→ What is being asked: All lines in the data bearing the string "German" should be identified and copied.

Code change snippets
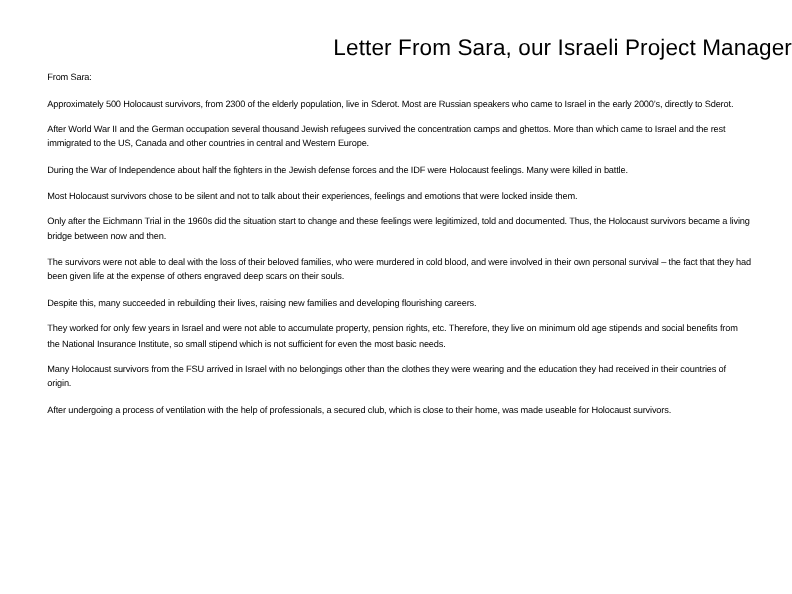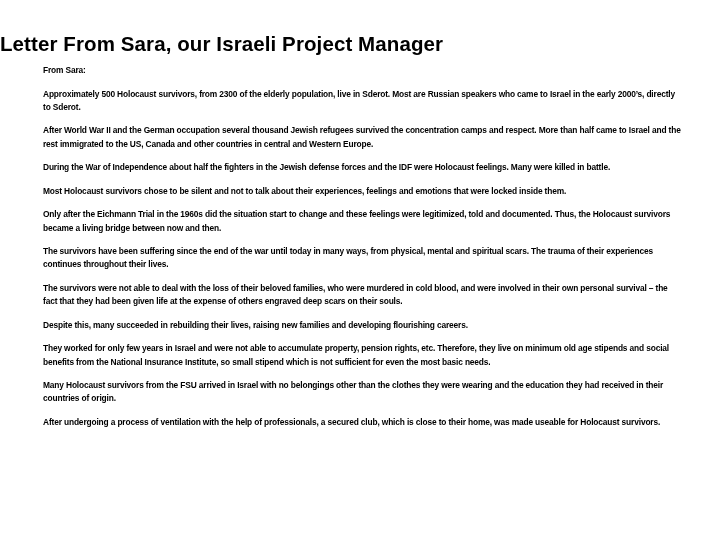--- a/index.html
+++ b/index.html
@@ -10,7 +10,7 @@
     }
     .title {
       position: absolute; left: 0; top: 30px; width: 720px;
-      text-align: left; font-size: 20.5px; line-height: 28px; letter-spacing: 0.1px; font-weight: bold;
+      text-align: right; font-size: 20.5px; line-height: 28px; letter-spacing: 0.1px;
     }
     .body {
       position: absolute; left: 43px; top: 64px; width: 640px;

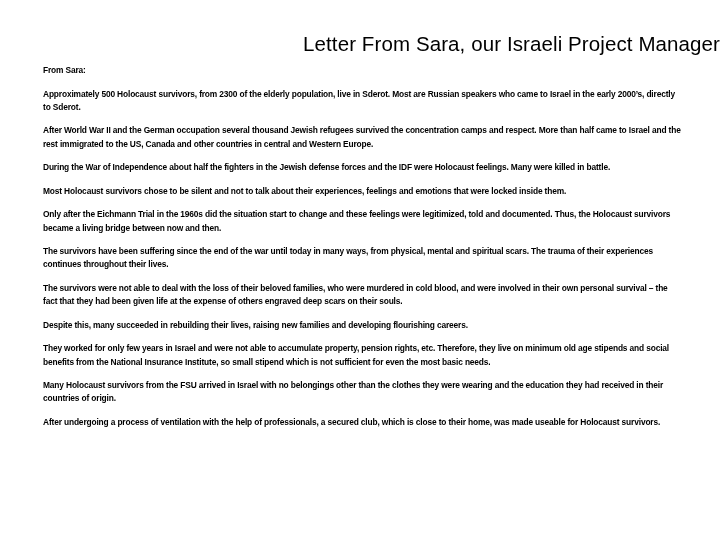--- a/index.html
+++ b/index.html
@@ -16,7 +16,7 @@
       position: absolute; left: 43px; top: 64px; width: 640px;
       font-size: 8.4px; line-height: 13.2px; letter-spacing: -0.15px;
     }
-    .body p { margin: 0 0 10.4px 0; font-weight: bold; }
+    .body p { margin: 0 0 10.4px 0; }
   </style>
 </head>
 <body>

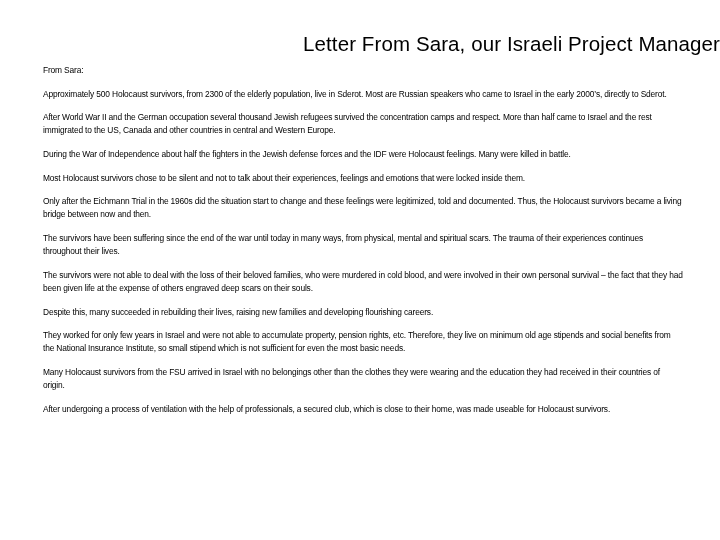--- a/index.html
+++ b/index.html
@@ -26,7 +26,7 @@
 <div class="body">
   <p>From Sara:</p>
   <p>Approximately 500 Holocaust survivors, from 2300 of the elderly population, live in Sderot. Most are Russian speakers who came to Israel in the early 2000’s, directly to Sderot.</p>
-  <p>After World War II and the German occupation several thousand Jewish refugees survived the concentration camps and respect. More than half came to Israel and the rest immigrated to the US, Canada and other countries in central and Western Europe.</p>
+  <p>After World War II and the German occupation several thousand Jewish refugees survived the concentration camps and ghettos. More than which came to Israel and the rest immigrated to the US, Canada and other countries in central and Western Europe.</p>
   <p>During the War of Independence about half the fighters in the Jewish defense forces and the IDF were Holocaust feelings. Many were killed in battle.</p>
   <p>Most Holocaust survivors chose to be silent and not to talk about their experiences, feelings and emotions that were locked inside them.</p>
   <p>Only after the Eichmann Trial in the 1960s did the situation start to change and these feelings were legitimized, told and documented. Thus, the Holocaust survivors became a living bridge between now and then.</p>

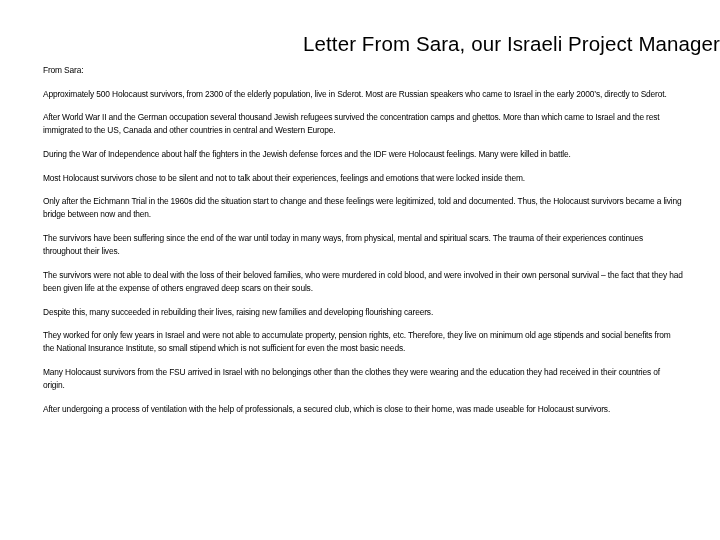--- a/index.html
+++ b/index.html
@@ -30,7 +30,6 @@
   <p>During the War of Independence about half the fighters in the Jewish defense forces and the IDF were Holocaust feelings. Many were killed in battle.</p>
   <p>Most Holocaust survivors chose to be silent and not to talk about their experiences, feelings and emotions that were locked inside them.</p>
   <p>Only after the Eichmann Trial in the 1960s did the situation start to change and these feelings were legitimized, told and documented. Thus, the Holocaust survivors became a living bridge between now and then.</p>
-  <p>The survivors have been suffering since the end of the war until today in many ways, from physical, mental and spiritual scars. The trauma of their experiences continues throughout their lives.</p>
   <p>The survivors were not able to deal with the loss of their beloved families, who were murdered in cold blood, and were involved in their own personal survival – the fact that they had been given life at the expense of others engraved deep scars on their souls.</p>
   <p>Despite this, many succeeded in rebuilding their lives, raising new families and developing flourishing careers.</p>
   <p>They worked for only few years in Israel and were not able to accumulate property, pension rights, etc. Therefore, they live on minimum old age stipends and social benefits from the National Insurance Institute, so small stipend which is not sufficient for even the most basic needs.</p>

→ Exercise result:
-  <p>After World War II and the German occupation several thousand Jewish refugees survived the concentration camps and respect. More than half came to Israel and the rest immigrated to the US, Canada and other countries in central and Western Europe.</p>
+  <p>After World War II and the German occupation several thousand Jewish refugees survived the concentration camps and ghettos. More than which came to Israel and the rest immigrated to the US, Canada and other countries in central and Western Europe.</p>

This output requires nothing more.